Dynamic Programming Table (Illustration)
The following table illustrates how Dynamic Programming stores intermediate results. Each cell represents the maximum profit that can be obtained for a given number of items and knapsack capacity.
| Items \ Capacity | 0 | 2 | 4 | 6 | 8 | 10 |
|---|---|---|---|---|---|---|
| 0 | 0 | 0 | 0 | 0 | 0 | 0 |
| Item 1 | 0 | 12 | 12 | 12 | 12 | 12 |
| Item 2 | 0 | 12 | 12 | 22 | 22 | 22 |
| Item 3 | 0 | 12 | 12 | 22 | 32 | 42 |
| Item 4 | 0 | 12 | 12 | 22 | 32 | 42 |
Figure 2 : Dynamic Programming Table for 0/1 Knapsack
Complexity Analysis
| Parameter | Complexity | Remarks |
|---|---|---|
| Time Complexity | O(n × W) | n = Number of items, W = Knapsack Capacity. |
| Space Complexity | O(n × W) | Required for storing the DP table. |
Advantages of 0/1 Knapsack
- Produces the optimal solution.
- Avoids repeated computation of subproblems.

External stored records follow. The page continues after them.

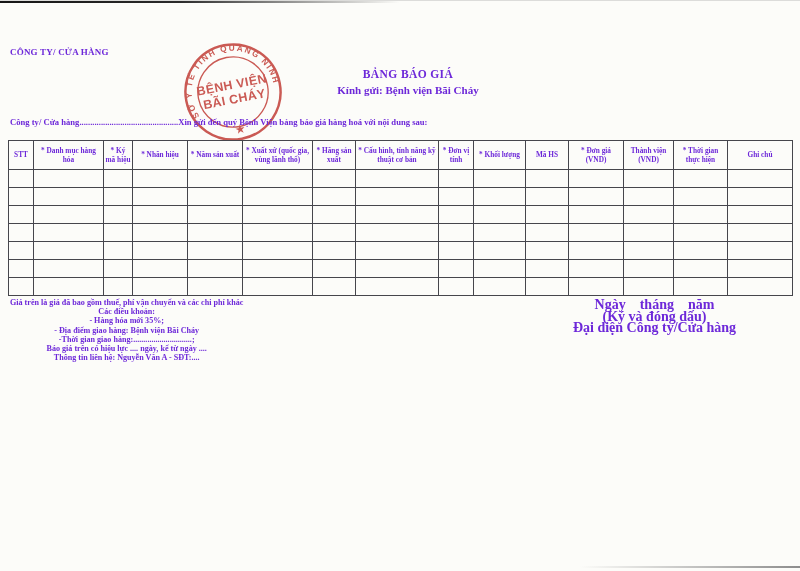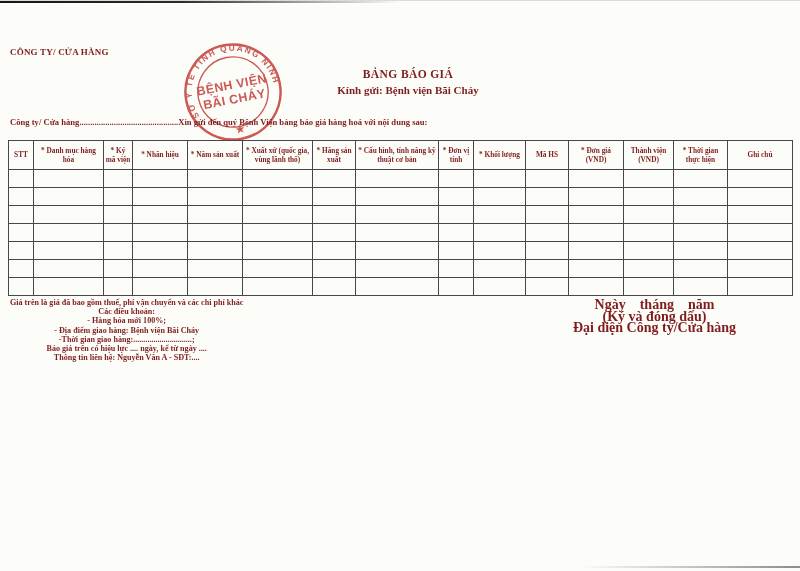"CÔNG TY/ CỬA HÀNG" .paper { color: #7f1d1d -> #6d28d9 }
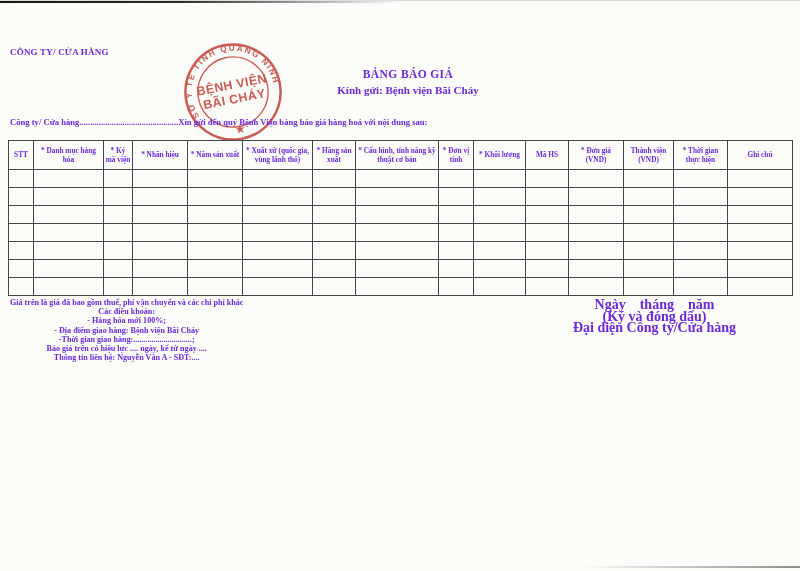"* Ký mã viện" th { text: viện -> hiệu }
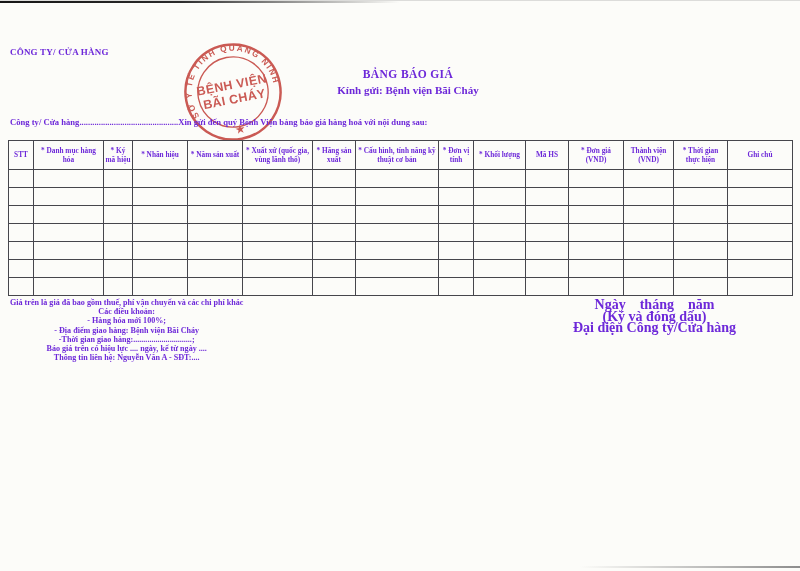"- Hàng hóa mới 100%;" div { text: 100% -> 35% }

- Efficient for medium-sized optimization problems.
- Easy to understand using Dynamic Programming tables.
- Widely used in resource allocation problems.
Limitations of 0/1 Knapsack
- Requires additional memory for the DP table.
- Execution time increases with knapsack capacity.
- Not suitable for very large capacities without optimization.
- Items cannot be divided into smaller parts.
Applications of 0/1 Knapsack
| Application | Description |
|---|---|
| Cargo Loading | Selecting goods within vehicle capacity. |
| Investment Planning | Selecting projects within available budget. |
| Memory Management | Allocating limited memory efficiently. |
| Resource Allocation | Optimal utilization of available resources. |
| Cloud Computing | Efficient allocation of virtual machines and storage. |
0/1 Knapsack vs Fractional Knapsack
| 0/1 Knapsack | Fractional Knapsack |
|---|---|
| Item is either selected or rejected. | Item may be selected partially. |
| Uses Dynamic Programming. | Uses Greedy Method. |
| Produces an exact optimal solution. | Produces an optimal solution using fractions. |
| Items cannot be divided. | Items can be divided. |
Summary
The 0/1 Knapsack Problem is one of the classic optimization problems solved using Dynamic Programming. By storing intermediate results in a DP table, it avoids repeated computations and guarantees the maximum possible profit without exceeding the knapsack capacity. It is widely used in resource allocation, memory management, investment planning and many other optimization applications.